INFORMATION:

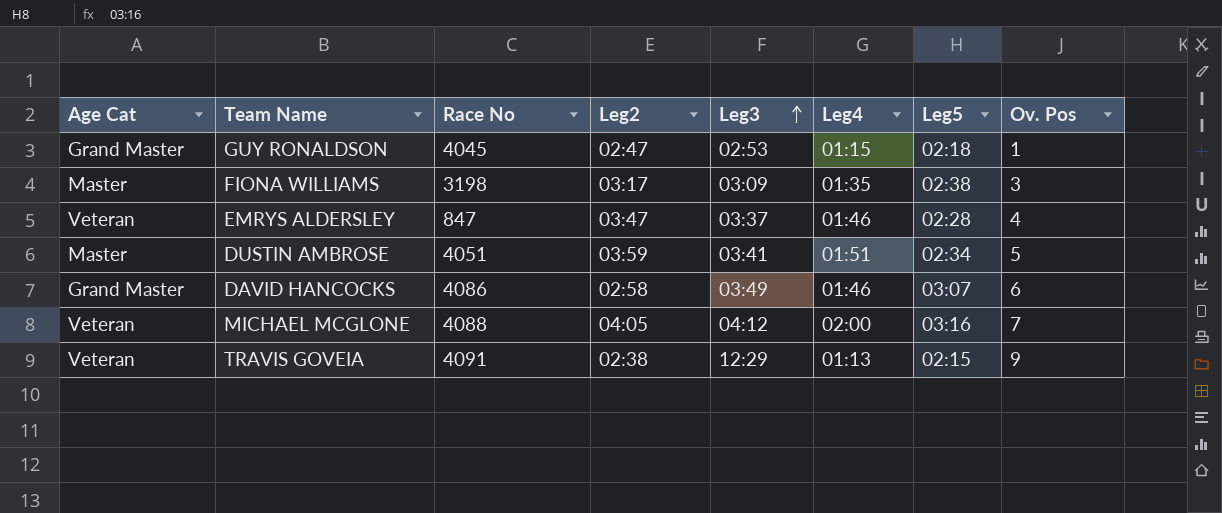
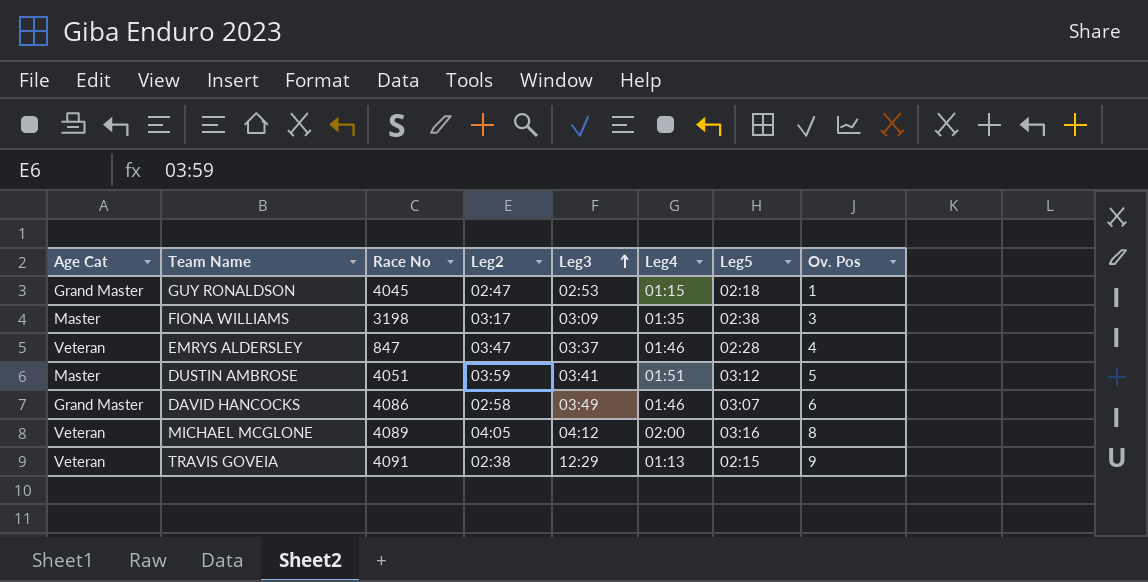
DUSTIN AMBROSE | Leg5: 02:34 -> 03:12
MICHAEL MCGLONE | Race No: 4088 -> 4089
MICHAEL MCGLONE | Ov. Pos: 7 -> 8

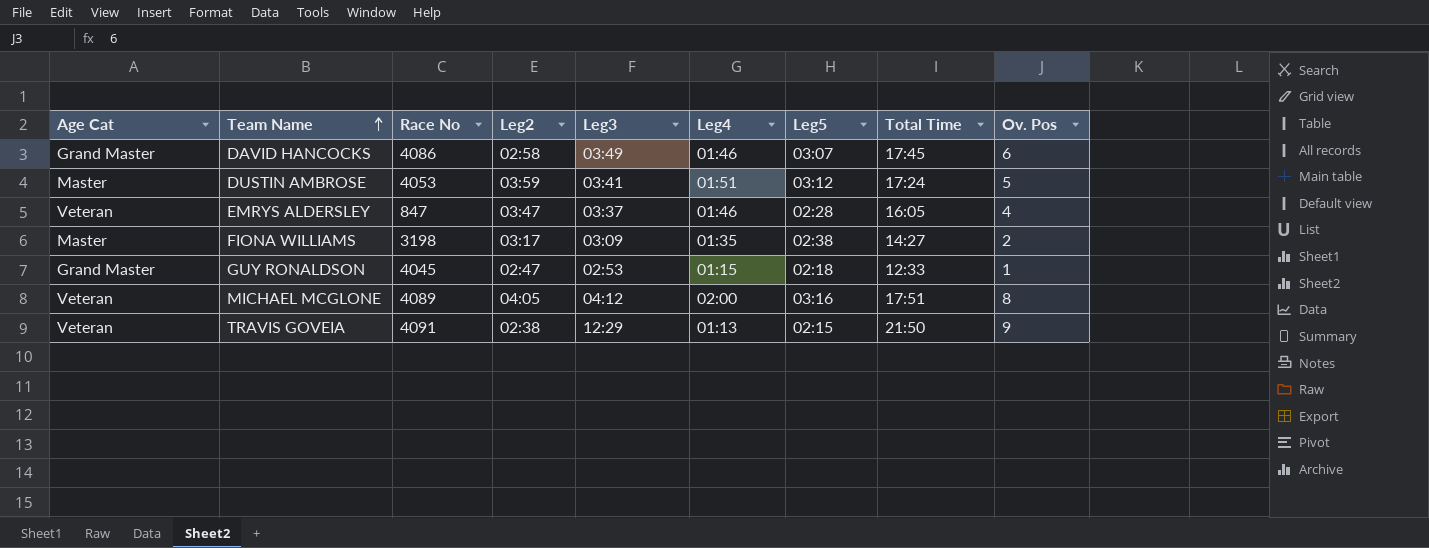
row order: Leg3 ascending -> Team Name ascending
column Total Time | position: none -> 8
DUSTIN AMBROSE | Race No: 4051 -> 4053
FIONA WILLIAMS | Ov. Pos: 3 -> 2

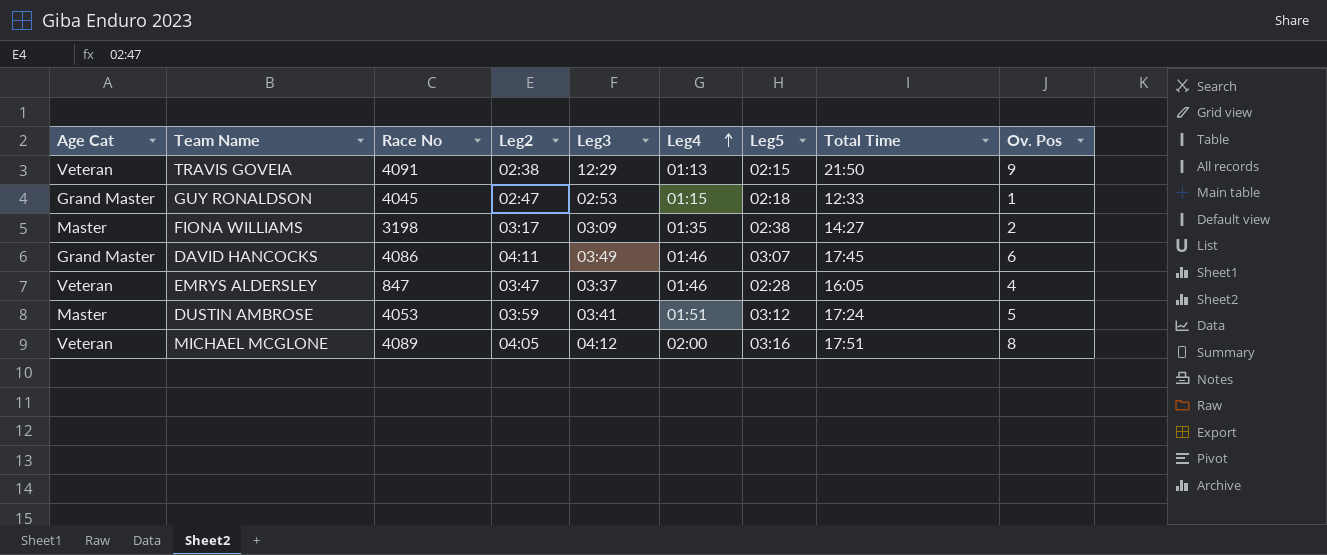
row order: Team Name ascending -> Leg4 ascending
DAVID HANCOCKS | Leg2: 02:58 -> 04:11

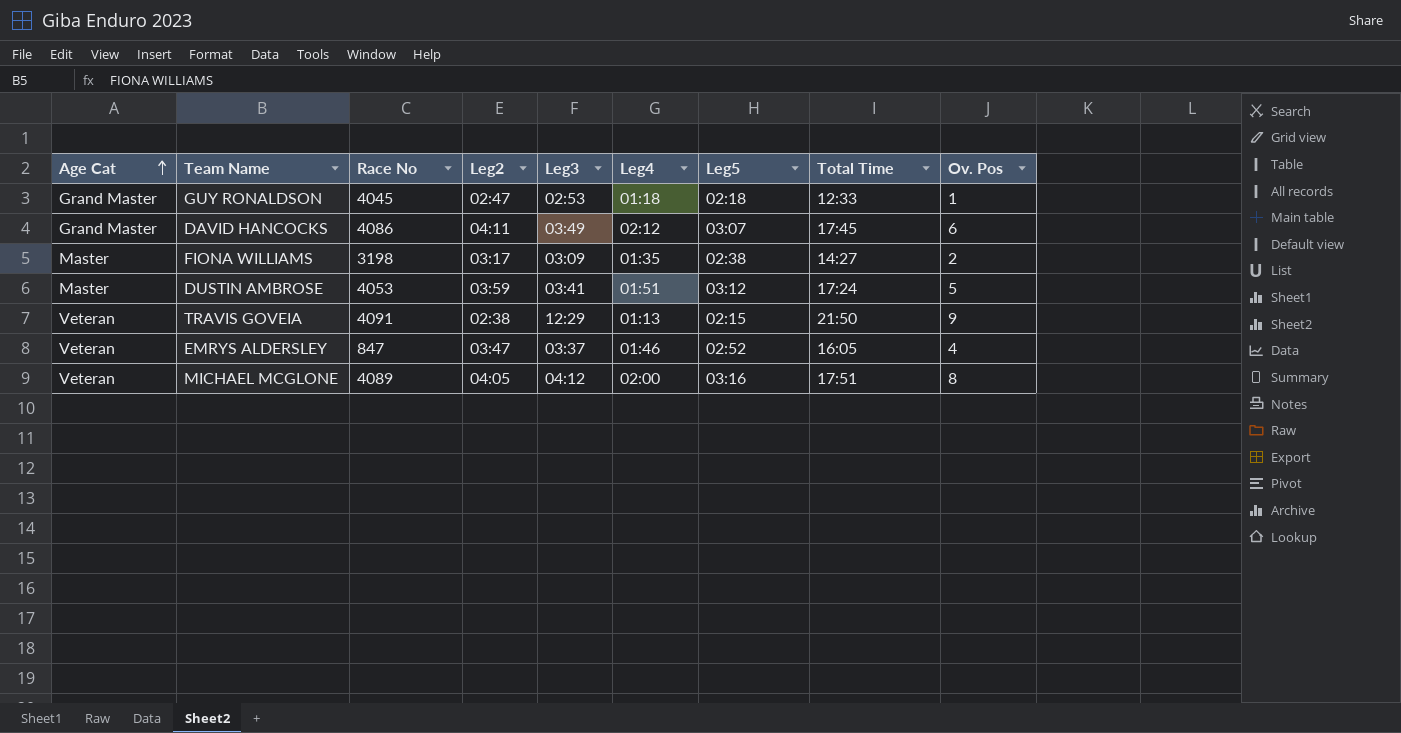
row order: Leg4 ascending -> Age Cat ascending
GUY RONALDSON | Leg4: 01:15 -> 01:18
DAVID HANCOCKS | Leg4: 01:46 -> 02:12
EMRYS ALDERSLEY | Leg5: 02:28 -> 02:52

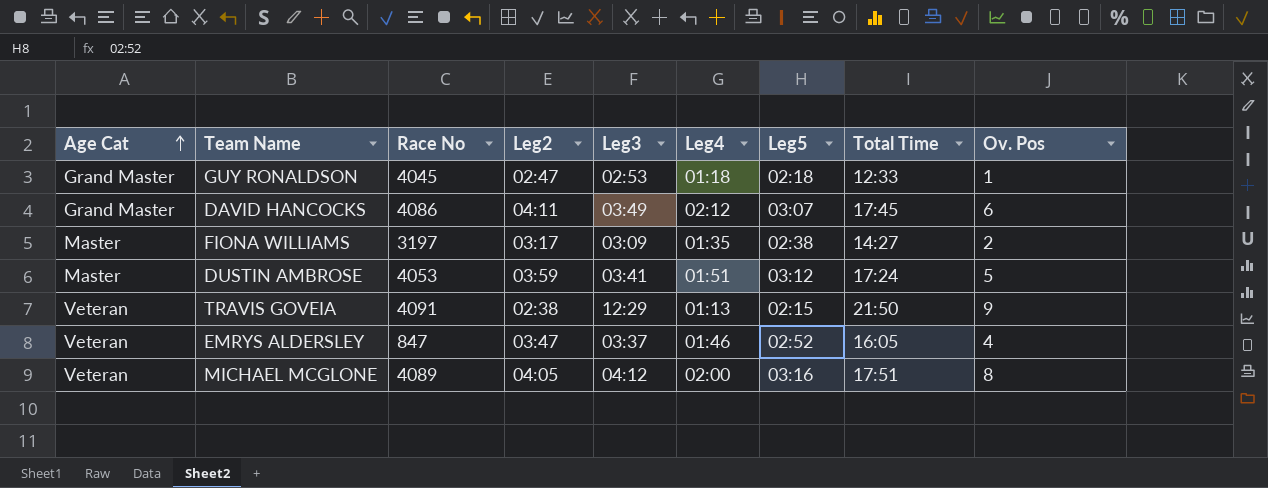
FIONA WILLIAMS | Race No: 3198 -> 3197

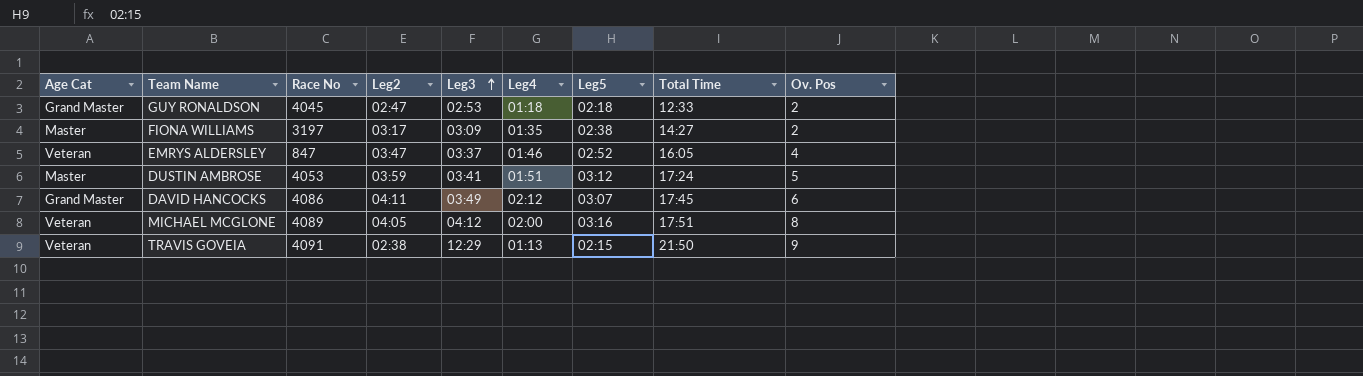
row order: Age Cat ascending -> Leg3 ascending
GUY RONALDSON | Ov. Pos: 1 -> 2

WORK TO COMPLETE: Transcribe the full listing exactly, but keep every image out of it.

YOUR RESPONSE:
DUSTIN AMBROSE | Leg5: 02:34 -> 03:12
MICHAEL MCGLONE | Race No: 4088 -> 4089
MICHAEL MCGLONE | Ov. Pos: 7 -> 8

row order: Leg3 ascending -> Team Name ascending
column Total Time | position: none -> 8
DUSTIN AMBROSE | Race No: 4051 -> 4053
FIONA WILLIAMS | Ov. Pos: 3 -> 2

row order: Team Name ascending -> Leg4 ascending
DAVID HANCOCKS | Leg2: 02:58 -> 04:11

row order: Leg4 ascending -> Age Cat ascending
GUY RONALDSON | Leg4: 01:15 -> 01:18
DAVID HANCOCKS | Leg4: 01:46 -> 02:12
EMRYS ALDERSLEY | Leg5: 02:28 -> 02:52

FIONA WILLIAMS | Race No: 3198 -> 3197

row order: Age Cat ascending -> Leg3 ascending
GUY RONALDSON | Ov. Pos: 1 -> 2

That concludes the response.